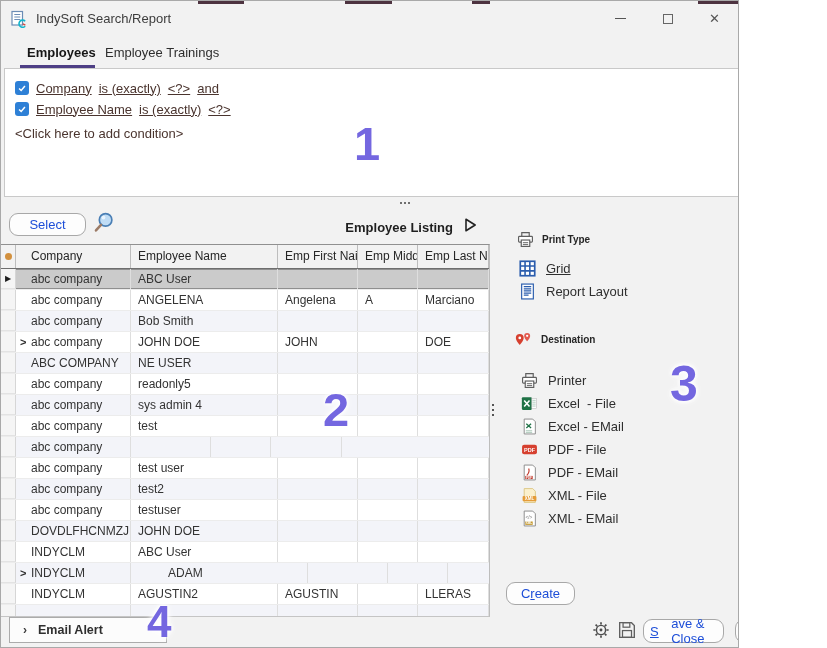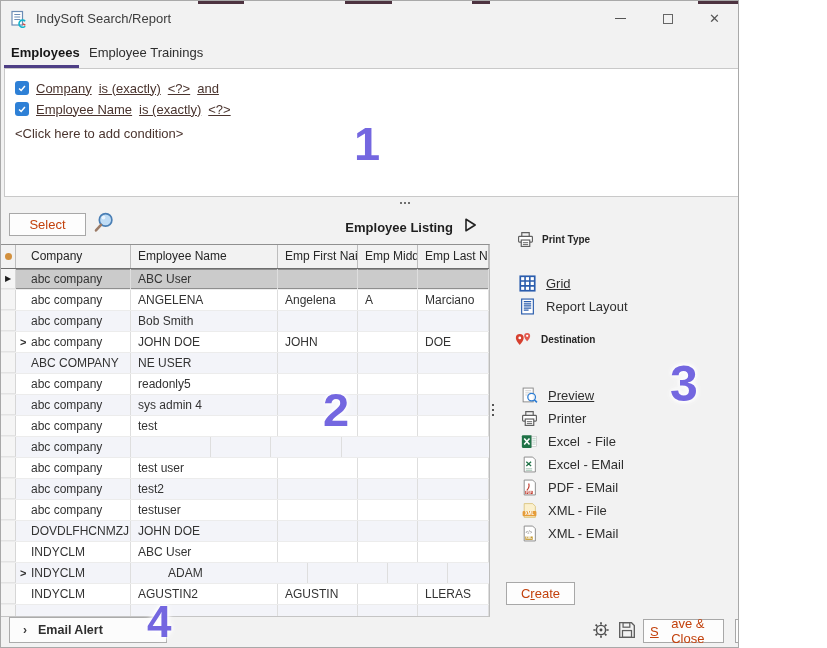--- a/index.html
+++ b/index.html
@@ -17,42 +17,42 @@
   .app-icon { margin-left:9px; width:18px; height:18px; display:inline-flex; }
   .app-icon svg { width:100%; height:100%; }
   .title { margin-left:8px; font-size:13px; color:#3d3d3d; }
   .win-controls { position:absolute; right:0; top:0; height:29px; display:flex; align-items:center; }
   .wc { width:47px; height:29px; display:flex; align-items:center; justify-content:center; color:#555; }
   .wc-min-bar { width:11px; height:0; border-top:1.4px solid #555; display:inline-block; }
   .wc-max-box { width:10px; height:10px; border:1.3px solid #666; display:inline-block; }
   .wc-close-x { font-size:13px; color:#555; line-height:1; }
 
   
-  .tabbar { position:absolute; left:0; top:40px; width:100%; height:27px; }
+  .tabbar { position:absolute; left:16px; top:40px; width:100%; height:27px; }
   .tab { position:absolute; top:4px; font-size:13px; color:#2e2e2e; cursor:default; }
   .tab.sel { font-weight:bold; color:#161616; }
   #tab-employees { left:10px; }
   #tab-trainings { left:88px; }
   .tab-underline { position:absolute; left:3px; top:24px; width:75px; height:3px; background:#4e3f85; }
 
   
   .cond-panel { position:absolute; left:3px; top:67px; width:807px; height:129px; background:#fff; border:1px solid #c9c9c9; padding:9px 8px 0 10px; }
   .cond-row { display:flex; align-items:center; gap:7px; height:20px; font-size:13px; color:#4a342e; margin-bottom:1px; }
   .cbx { width:14px; height:14px; background:#2e80d6; border-radius:3px; display:inline-flex; align-items:center; justify-content:center; flex:0 0 auto; }
   .cbx svg { width:10px; height:10px; }
   .cond-link { text-decoration:underline; cursor:pointer; white-space:pre; }
   .add-cond { margin-top:7px; font-size:13px; color:#4a342e; cursor:pointer; }
   .cond-side { position:absolute; left:812px; top:68px; width:11px; height:127px; background:#fcfcfc; border:1px solid #d9d9d9; }
   .grip-v { position:absolute; left:815px; top:123px; width:2px; height:2px; background:#8a8a8a;
             box-shadow:3px 0 0 #8a8a8a,0 4px 0 #8a8a8a,3px 4px 0 #8a8a8a,0 8px 0 #8a8a8a,3px 8px 0 #8a8a8a; }
   .accent-edge { position:absolute; left:825px; top:67px; width:2px; height:129px; background:#d4cdeb; }
   .hdots { position:absolute; left:399px; top:201px; width:2px; height:2px; background:#707070; box-shadow:4px 0 0 #707070,8px 0 0 #707070; }
 
   
-  .btn { position:absolute; background:#fdfdfd; border:1px solid #a8a8a8; border-radius:0; font-size:13px; color:#c2410c;
+  .btn { position:absolute; background:#fdfdfd; border:1px solid #a8a8a8; border-radius:9px; font-size:13px; color:#1d4ed8;
          display:flex; align-items:center; justify-content:center; font-family:inherit; cursor:pointer; }
   #select-btn { left:8px; top:212px; width:77px; height:23px; }
   #create-btn { left:505px; top:581px; width:69px; height:23px; }
   #save-btn   { left:642px; top:618px; width:81px; height:24px; }
   #cancel-btn { left:734px; top:618px; width:87px; height:24px; }
   .btn u { text-decoration:underline; }
 
   .search-ic { position:absolute; left:91px; top:210px; width:23px; height:23px; }
   .search-ic svg { width:100%; height:100%; }
   .listing { position:absolute; left:300px; top:219px; width:152px; text-align:right; font-weight:bold; font-size:13px; color:#1f1f1f; }
@@ -80,21 +80,21 @@
   .vgrip { position:absolute; left:491px; top:403px; width:2px; height:2px; background:#555; box-shadow:0 5px 0 #555,0 10px 0 #555; }
 
   
   .sec-head { position:absolute; display:flex; align-items:center; gap:8px; font-size:10px; font-weight:bold; color:#262626; }
   #print-head { left:516px; top:230px; }
   #dest-head  { left:512px; top:331px; }
   .chev { position:absolute; width:13px; height:9px; cursor:pointer; }
   .chev svg { width:100%; height:100%; }
   #print-chev { left:788px; top:235px; }
   #dest-chev  { left:788px; top:336px; }
-  .opt-list { position:absolute;margin-top:15px; }
+  .opt-list { position:absolute; }
   #print-opts { left:518px; top:256px; }
   #dest-opts  { left:520px; top:368px; }
   .opt-row { display:flex; align-items:center; gap:10px; height:23px; cursor:pointer; }
   .opt-label { font-size:13px; color:#2f2f2f; white-space:pre; }
   .opt-label.sel { text-decoration:underline; }
   .icon { display:inline-flex; width:17px; height:17px; flex:0 0 auto; }
   .icon svg { width:100%; height:100%; }
   .icon.wide { width:20px; height:15px; }
 
   
@@ -402,31 +402,20 @@
   </div>
   <span class="chev" id="dest-chev">
     <svg viewBox="0 0 12 8">
         <path d="M1.5 6L6 2l4.5 4" fill="none" stroke="#6b6b6b" stroke-width="1.4"></path>
       </svg>
   </span>
   <div class="opt-list" id="dest-opts">
       <div class="opt-row">
         <span class="icon">
           <svg viewBox="0 0 16 16">
-            <rect x="2" y="1" width="9.5" height="13" fill="#fff" stroke="#8a8a8a" stroke-width="0.9"></rect>
-            <path d="M4 3.5h5.5M4 5.5h5.5M4 7.5h3" stroke="#c9c9c9" stroke-width="0.8"></path>
-            <circle cx="10" cy="9.5" r="3.6" fill="#fff" fill-opacity="0.85" stroke="#2b7cd3" stroke-width="1.2"></circle>
-            <path d="M12.6 12.1L15 14.5" stroke="#2b7cd3" stroke-width="1.5"></path>
-          </svg>
-        </span>
-        <span class="opt-label sel">Preview</span>
-      </div>
-      <div class="opt-row">
-        <span class="icon">
-          <svg viewBox="0 0 16 16">
             <path d="M4.5 5V1.5h7V5" fill="none" stroke="#5f5f5f" stroke-width="1.1"></path>
             <rect x="1.5" y="5" width="13" height="5.5" rx="0.8" fill="#fff" stroke="#5f5f5f" stroke-width="1.1"></rect>
             <rect x="4" y="8.5" width="8" height="6" fill="#fff" stroke="#5f5f5f" stroke-width="1.1"></rect>
             <path d="M5.5 11h5M5.5 12.8h5" stroke="#5f5f5f" stroke-width="0.9"></path>
           </svg>
         </span>
         <span class="opt-label">Printer</span>
       </div>
       <div class="opt-row">
         <span class="icon">
@@ -441,20 +430,29 @@
       </div>
       <div class="opt-row">
         <span class="icon">
           <svg viewBox="0 0 16 16">
             <path d="M3 1h8l2.5 2.5V15H3z" fill="#fff" stroke="#8a8a8a" stroke-width="0.9"></path>
             <path d="M5 5.5l4.5 4M9.5 5.5l-4.5 4" stroke="#1f7246" stroke-width="1.2"></path>
             <path d="M4.5 12h6M4.5 13.5h6" stroke="#9dbfae" stroke-width="0.8"></path>
           </svg>
         </span>
         <span class="opt-label">Excel - EMail</span>
+      </div>
+      <div class="opt-row">
+        <span class="icon">
+          <svg viewBox="0 0 16 16">
+            <rect x="1" y="3.5" width="14" height="9" rx="2" fill="#d6402f"></rect>
+            <text x="8" y="10.4" text-anchor="middle" font-size="5.2" fill="#fff" font-weight="bold" font-family="Liberation Sans, sans-serif">PDF</text>
+          </svg>
+        </span>
+        <span class="opt-label">PDF - File</span>
       </div>
       <div class="opt-row">
         <span class="icon">
           <svg viewBox="0 0 16 16">
             <path d="M3 1h8l2.5 2.5V15H3z" fill="#fff" stroke="#8a8a8a" stroke-width="0.9"></path>
             <path d="M7.2 4.2c.9 2 .3 4.2-1.7 6.6" stroke="#c23b2e" stroke-width="1.1" fill="none"></path>
             <rect x="4" y="11.2" width="7" height="3" fill="#c23b2e"></rect>
             <text x="7.5" y="13.7" font-size="2.8" fill="#fff" text-anchor="middle" font-weight="bold" font-family="Liberation Sans, sans-serif">PDF</text>
           </svg>
         </span>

TRY IT:
All lines from the beginning of the material through the line that holds "margin-left:8px; font-size:13px; color:#3d3d3d;", both included, should be returned exactly; please omit any pictures and add no other lines.

SOLUTION TO THE EXERCISE:
--- a/index.html
+++ b/index.html
@@ -17,42 +17,42 @@
   .app-icon { margin-left:9px; width:18px; height:18px; display:inline-flex; }
   .app-icon svg { width:100%; height:100%; }
   .title { margin-left:8px; font-size:13px; color:#3d3d3d; }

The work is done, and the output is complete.